Sandra falava rapidamente, mais por excitação do que nervosismo. Brincava e fingia que Helena era uma menina verdadeira. E agora, naquele instante, tinha a certeza. Ela respondera-lhe com um sorriso.

Num rompante, Albertina arrancou o brinquedo das mãos da filha, cedendo a um impulso cego. Virou a boneca ao contrário, segurando-a pelos tornozelos, e começou a bater com ela na filha com violência. Acertou-lhe na cabeça, no ombro, nas costas. Um dos braços da boneca soltou-se com a força da pancada e embateu na mesa, partindo três dedos da mão.

Sandra ficou horrorizada, paralisada. O tempo suspendeu-se naquele lugar. Por breves instantes, tudo parou. Em vez da irmã loura que lhe sorrira, Helena era agora uma boneca desmembrada, com dedos espalhados pelo chão.

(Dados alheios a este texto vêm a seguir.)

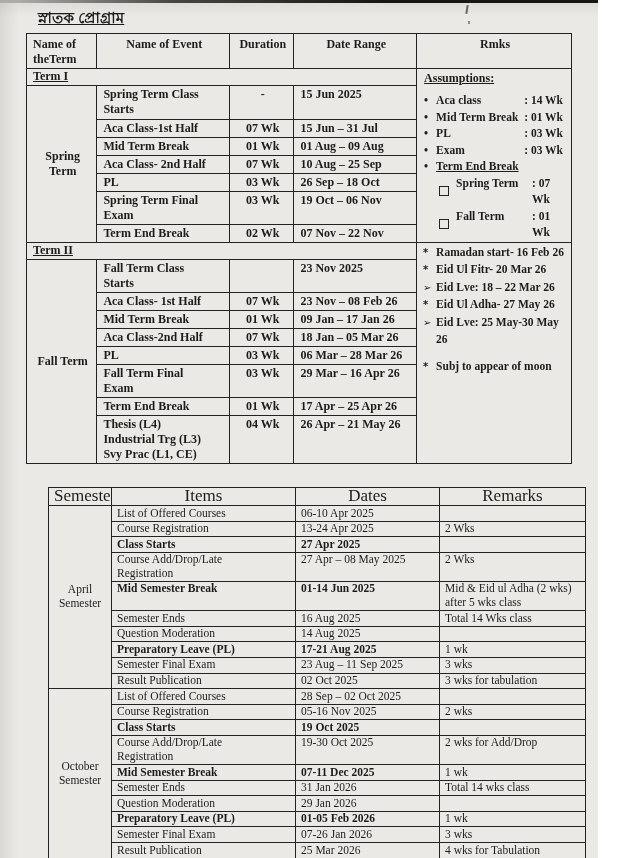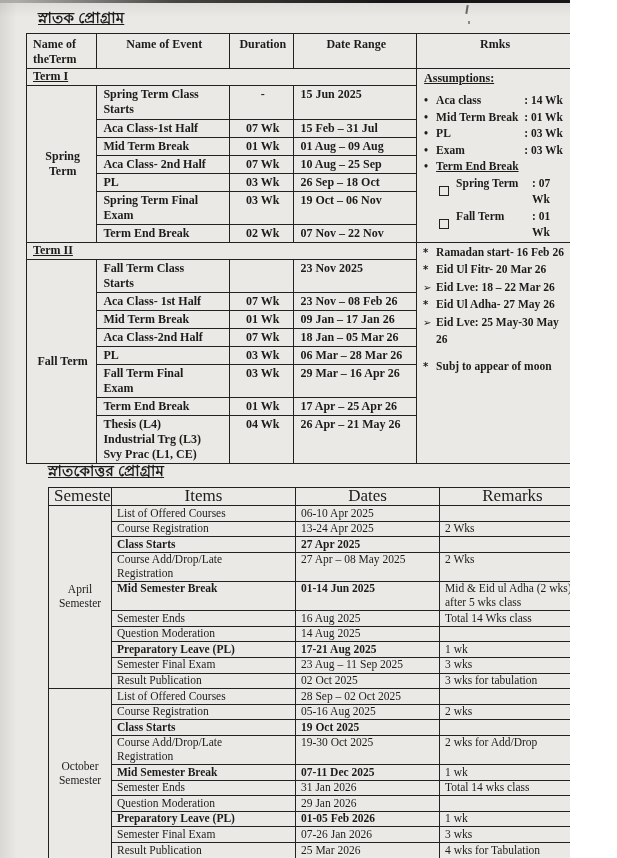--- a/index.html
+++ b/index.html
@@ -1,19 +1,19 @@
 <!DOCTYPE html>
 <html><head>
 <meta charset="utf-8">
 <style>
   html,body { margin:0; padding:0; }
   #page {
     position:relative; width:570px; height:858px;
     background:#ebe9e5; overflow:hidden;
-    font-family:"Liberation Serif", serif; color:#1c1c1c;
+    font-family:"Liberation Serif", serif; color:#1c1c1c;padding-left:28px;
   }
   #page::before{ 
     content:""; position:absolute; inset:0; pointer-events:none;
     background:linear-gradient(90deg, rgba(90,90,85,.12), rgba(0,0,0,0) 3%),
                linear-gradient(180deg, rgba(90,90,85,.10), rgba(0,0,0,0) 2%);
   }
   .edge-top{ position:absolute; top:0; left:0; width:617px; height:3px;
     background:linear-gradient(90deg, rgba(20,20,20,.18), rgba(20,20,20,.75) 28%, #161616 62%); }
   .right-streak{ position:absolute; left:598px; top:420px; width:2px; height:425px;
     background:rgba(40,40,40,.10); }
@@ -145,21 +145,21 @@
     <tr>
       <td rowspan="7" class="termcell">Spring Term</td>
       <td class="ev">Spring Term Class
 Starts</td>
       <td class="du">-</td>
       <td>15 Jun 2025</td>
     </tr>
     <tr>
       <td class="ev">Aca Class-1st Half</td>
       <td class="du">07 Wk</td>
-      <td>15 Feb – 31 Jul</td>
+      <td>15 Jun – 31 Jul</td>
     </tr>
     <tr>
       <td class="ev">Mid Term Break</td>
       <td class="du">01 Wk</td>
       <td>01 Aug – 09 Aug</td>
     </tr>
     <tr>
       <td class="ev">Aca Class- 2nd Half</td>
       <td class="du">07 Wk</td>
       <td>10 Aug – 25 Sep</td>
@@ -252,21 +252,20 @@
     <tr>
       <td class="ev left">Thesis (L4)
 Industrial Trg (L3)
 Svy Prac (L1, CE)</td>
       <td class="du">04 Wk</td>
       <td>26 Apr – 21 May 26</td>
     </tr>
   </tbody>
     </table>
 
-  <div id="title2" class="doc-title">স্নাতকোত্তর প্রোগ্রাম</div>
 
   <table class="t2">
     <colgroup>
       <col style="width:63px">
         <col style="width:184px">
         <col style="width:144px">
         <col style="width:146px">
     </colgroup>
     <tbody>
         <tr class="hdr">
@@ -330,21 +329,21 @@
     </tr>
 
     <tr>
       <td rowspan="10" class="sem">October Semester</td>
       <td class="it">List of Offered Courses</td>
       <td>28 Sep – 02 Oct 2025</td>
       <td></td>
     </tr>
     <tr>
       <td class="it">Course Registration</td>
-      <td>05-16 Aug 2025</td>
+      <td>05-16 Nov 2025</td>
       <td>2 wks</td>
     </tr>
     <tr>
       <td class="it b">Class Starts</td>
       <td class="b">19 Oct 2025</td>
       <td></td>
     </tr>
     <tr>
       <td class="it">Course Add/Drop/Late
 Registration</td>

Nada houve de familiar nas palavras da mãe. Muito menos naquela agressão absurda, que nunca foi explicada nem acompanhada por qualquer pedido de desculpas. Se tais palavras foram alguma vez proferidas, ficaram para sempre escondidas na cabeça de Albertina, sob a forma de uma violentíssima dor de cabeça.

Sandra arquivou o acontecimento de imediato numa caixa esquecida da sua memória. Mas soube, desde então, que nunca mais tinha gostado da mãe. Disso ela tinha a certeza, mesmo sem jamais o ter declarado.

Recordar aquele dia é-lhe penoso. Não gosta de recordar as dores físicas, o hematoma, a contusão, a fratura, nem a dor emocional, essa não menos intensa. Helena, como o seu coração de criança, ficara amputada e partida. O braço tinha embatido numa esquina da mesa que lhe quebrara e cortara os delicados dedinhos. Havia tempo para tudo, mas não houve tempo para nada. Sandra deveria tê-la enterrado ali mesmo, mas em vez disso pegou nela, com todos os seus fragmentos, e levou-a de volta para o quarto. Colocou-lhe o braço no lugar com cuidado e delicadeza. Pegou-lhe ao colo, encostou as bochechas à testa pálida da boneca, branca da cor do osso, e com os olhos meio abertos. E confessou-lhe:

— Apetecia-me ligar para a polícia e fazer queixa da mãe.

Sempre que Sandra recorda aquele dia insano, sucede-se um longo silêncio. Prende a respiração durante muito tempo, tentando evitar sentir as mesmas dores. Fecha os olhos e imagina-se a cruzar os braços diante da cabeça, a proteger-se da sova, revendo tudo em câmara lenta.

E é então que o nariz começa a sangrar.

Ela deseja que o fantasma da irmã a revisite. E deseja, mais do que tudo, que seja real. Porque quanto mais real for, menos sobressalto lhe causará.